Illustration of Frances Trollope from Domestic Manners of the Americans
“On the 4th of November, 1827, I sailed from London, accompanied by my son and two daughters; and after a favourable, though somewhat tedious voyage, arrived on Christmas-day at the mouth of the Mississippi.”
So wrote Mrs. Frances Trollope (1780-1863), a genteelly adventurous English woman who came to America in 1827 and left in 1831 with a deep dislike of Americans in general and of the people of southwestern Ohio in particular. Influenced by Frances “Fanny” Wright, the Scottish-born radical feminist and Abolitionist, Trollope had come to America with mixed motives. She came to join Wright’s Tennessee commune whose noble purpose was to help Negroes. But she had also come to America, partly in desperation, to improve her family’s precarious finances, which is why after a disillusioning visit to Wright’s commune in Tennessee, she ended up in Cincinnati, trying to make a go of it in a retail business. Her husband, Thomas A. Trollope, whom she left behind in England, was a barrister, or English lawyer, who had the lesser title of baronet. But he was apparently bi-polar as well as a baronet and not a good breadwinner.
In going from Wright's commune to Cincinnati, with a population of not much more than 16,000, Trollope was going from the frying pan into the fire. Cincinnati was in its early stage of development, when there were more pigs than people and when it was beginning to earn the nickname “Porkopolis.”
After she returned to England from her sojourn in Cincinnati, Mrs. Trollope wrote Domestic Manners of the Americans (1835) in which she made the case that America was not only not God’s Country, but for a refined person like herself was a cultural wasteland as well as a waste of time. (Domestic Manners can be read online at Google Books.) What bothered her most about Americans and the residents of Cincinnati in particular were their appalling manners, which she attributed to the democratic cult of equality, which reduced everything and everybody in the money grubbing republic to the lowest common denominator. Yes, she agreed with the boastful Americans: they were equal—equally ignorant, equally arrogant, and equally expectorant. Baseball was not yet the national pastime—spitting was. America had adopted the eagle as its national symbol, but based on Trollope’s observations the spittoon would have been a more fitting hit-and-miss symbol.
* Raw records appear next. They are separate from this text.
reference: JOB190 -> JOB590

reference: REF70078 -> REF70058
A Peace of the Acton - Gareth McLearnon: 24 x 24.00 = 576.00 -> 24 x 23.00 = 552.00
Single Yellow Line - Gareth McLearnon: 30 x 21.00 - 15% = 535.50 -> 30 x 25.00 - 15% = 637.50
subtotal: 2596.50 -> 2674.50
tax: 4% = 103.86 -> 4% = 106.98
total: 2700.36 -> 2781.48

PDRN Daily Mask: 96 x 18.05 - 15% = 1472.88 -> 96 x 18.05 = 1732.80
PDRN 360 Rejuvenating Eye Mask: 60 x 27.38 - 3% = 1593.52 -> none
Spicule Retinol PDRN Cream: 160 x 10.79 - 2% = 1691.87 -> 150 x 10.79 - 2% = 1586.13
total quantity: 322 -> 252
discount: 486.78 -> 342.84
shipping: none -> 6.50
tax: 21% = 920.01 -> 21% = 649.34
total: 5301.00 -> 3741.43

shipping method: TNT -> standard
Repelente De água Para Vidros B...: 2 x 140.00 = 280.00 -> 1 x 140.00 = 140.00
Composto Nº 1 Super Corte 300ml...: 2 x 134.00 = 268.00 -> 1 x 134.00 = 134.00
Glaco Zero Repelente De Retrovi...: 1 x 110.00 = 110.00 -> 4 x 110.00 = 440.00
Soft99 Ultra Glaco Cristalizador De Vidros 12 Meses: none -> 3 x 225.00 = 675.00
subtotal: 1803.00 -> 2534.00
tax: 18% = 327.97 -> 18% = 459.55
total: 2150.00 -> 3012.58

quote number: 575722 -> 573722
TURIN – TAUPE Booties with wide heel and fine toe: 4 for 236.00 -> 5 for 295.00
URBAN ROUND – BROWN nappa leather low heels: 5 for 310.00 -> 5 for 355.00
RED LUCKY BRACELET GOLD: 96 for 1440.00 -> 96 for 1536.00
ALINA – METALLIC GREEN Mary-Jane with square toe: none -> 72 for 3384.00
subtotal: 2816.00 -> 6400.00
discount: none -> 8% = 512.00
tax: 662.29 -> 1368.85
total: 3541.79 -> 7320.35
Next to their boorish manners, what offended Trollope most about Americans was their religiosity. As the daughter of an Anglican clergyman, she attached a great deal of importance to religion. The Preface to Domestic Manners states, portentously, “it is the moral and religious condition of the people which, beyond everything else, demands the attention of the philosophical inquirer . . .” To the extent that she qualified as a philosophical inquirer, she concluded that there was too much of the wrong kind of religion being propagated in “God’s Country,” by far too many proliferating sects and denominations. In her opinion, religion in America was at best much too emotional and at worst outrageously mindless, with a lot of hypocrisy thrown in for good measure. For example, in an apparent effort to keep them from contact with unrelated males, American women were segregated nearly as much as slaves, but at religious revivals and camp meetings women became as fair game for male preachers as deer were for hunters.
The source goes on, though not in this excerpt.